TASK DIRECTIONS: Reproduce, word for word, all of the records; the pictures stay out.

╔══

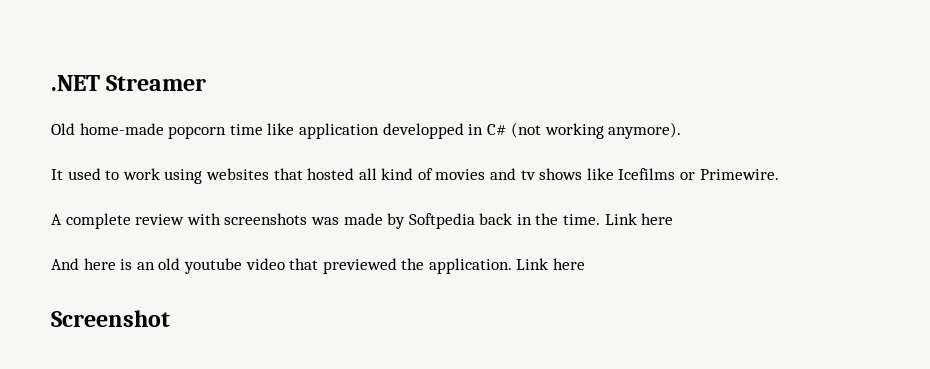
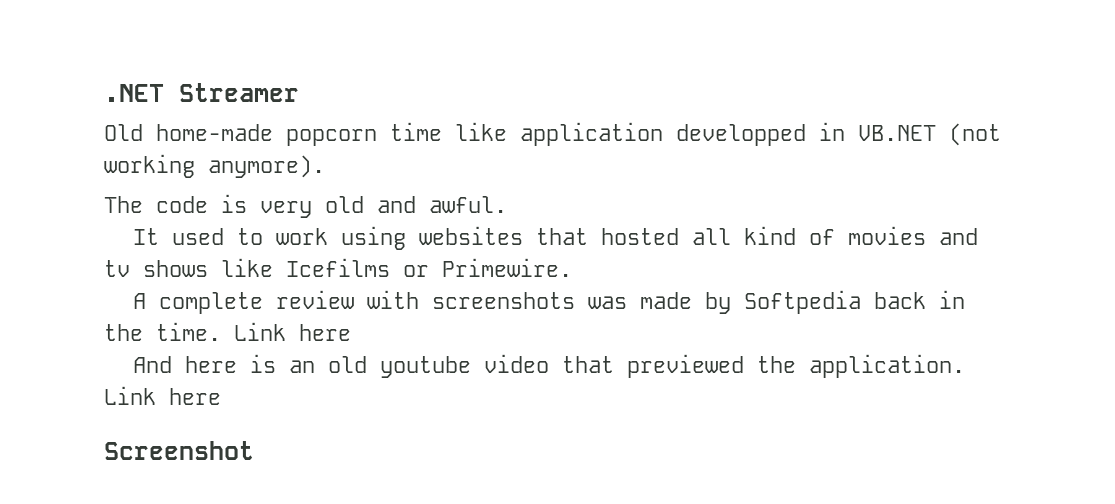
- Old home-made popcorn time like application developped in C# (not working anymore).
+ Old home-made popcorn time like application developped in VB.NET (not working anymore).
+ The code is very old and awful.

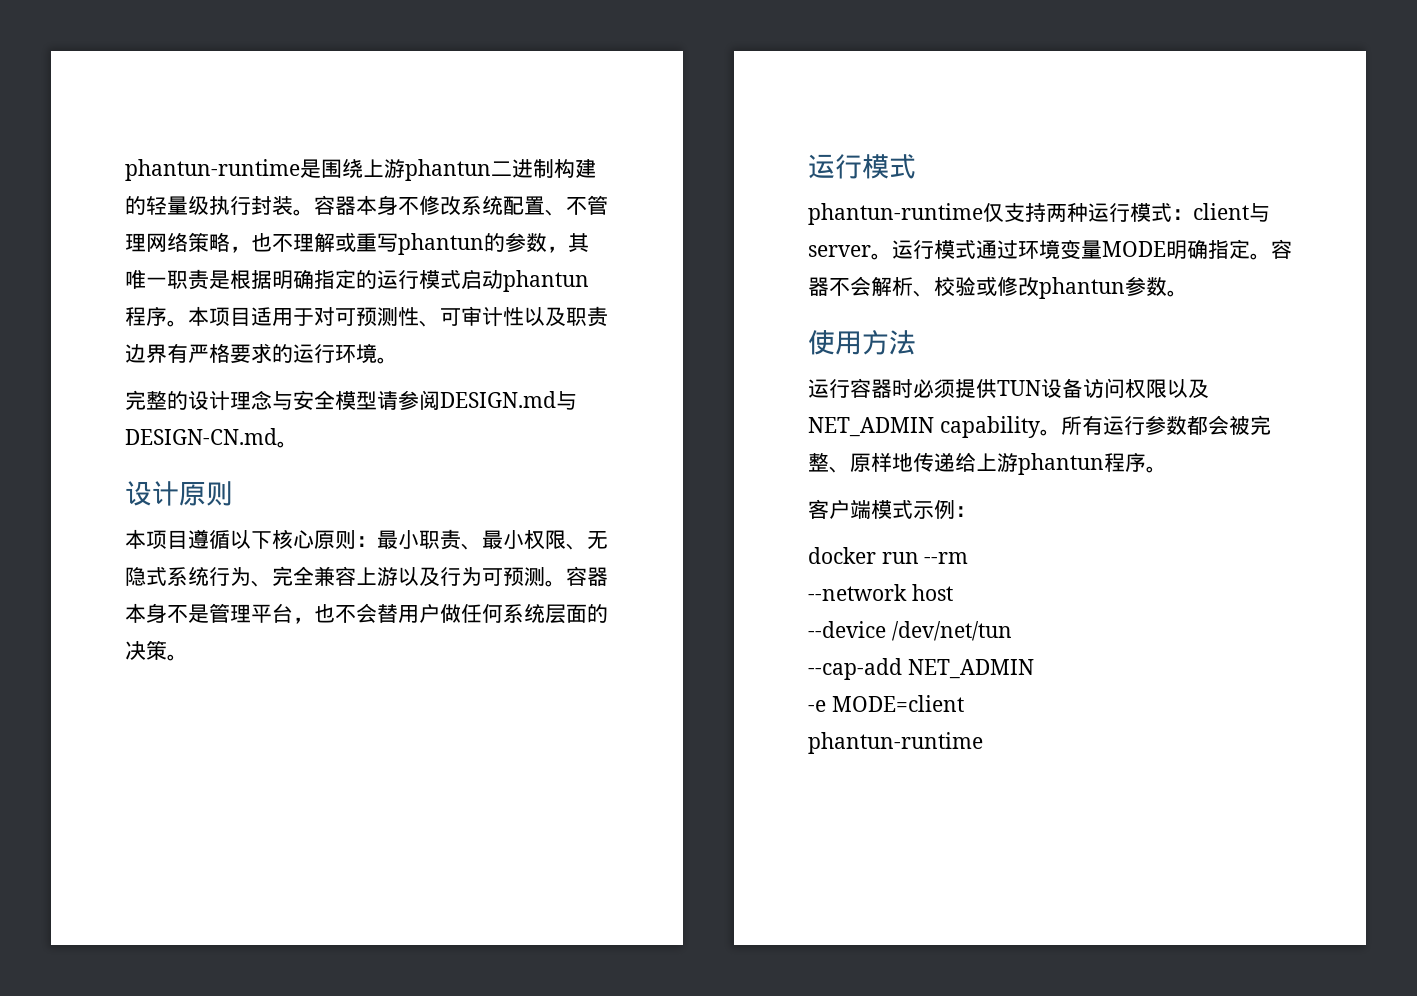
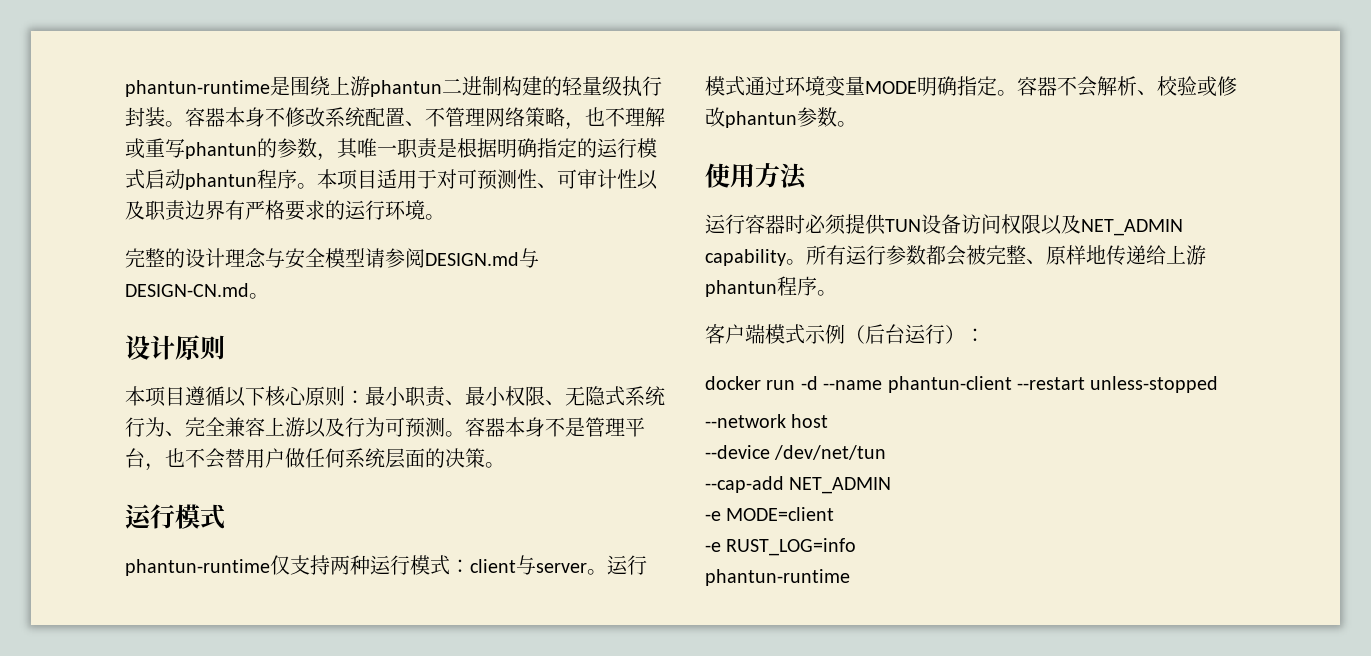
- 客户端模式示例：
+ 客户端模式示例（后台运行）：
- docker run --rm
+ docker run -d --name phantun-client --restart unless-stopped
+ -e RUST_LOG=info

╚══

TASK ANSWER:
- Old home-made popcorn time like application developped in C# (not working anymore).
+ Old home-made popcorn time like application developped in VB.NET (not working anymore).
+ The code is very old and awful.

- 客户端模式示例：
+ 客户端模式示例（后台运行）：
- docker run --rm
+ docker run -d --name phantun-client --restart unless-stopped
+ -e RUST_LOG=info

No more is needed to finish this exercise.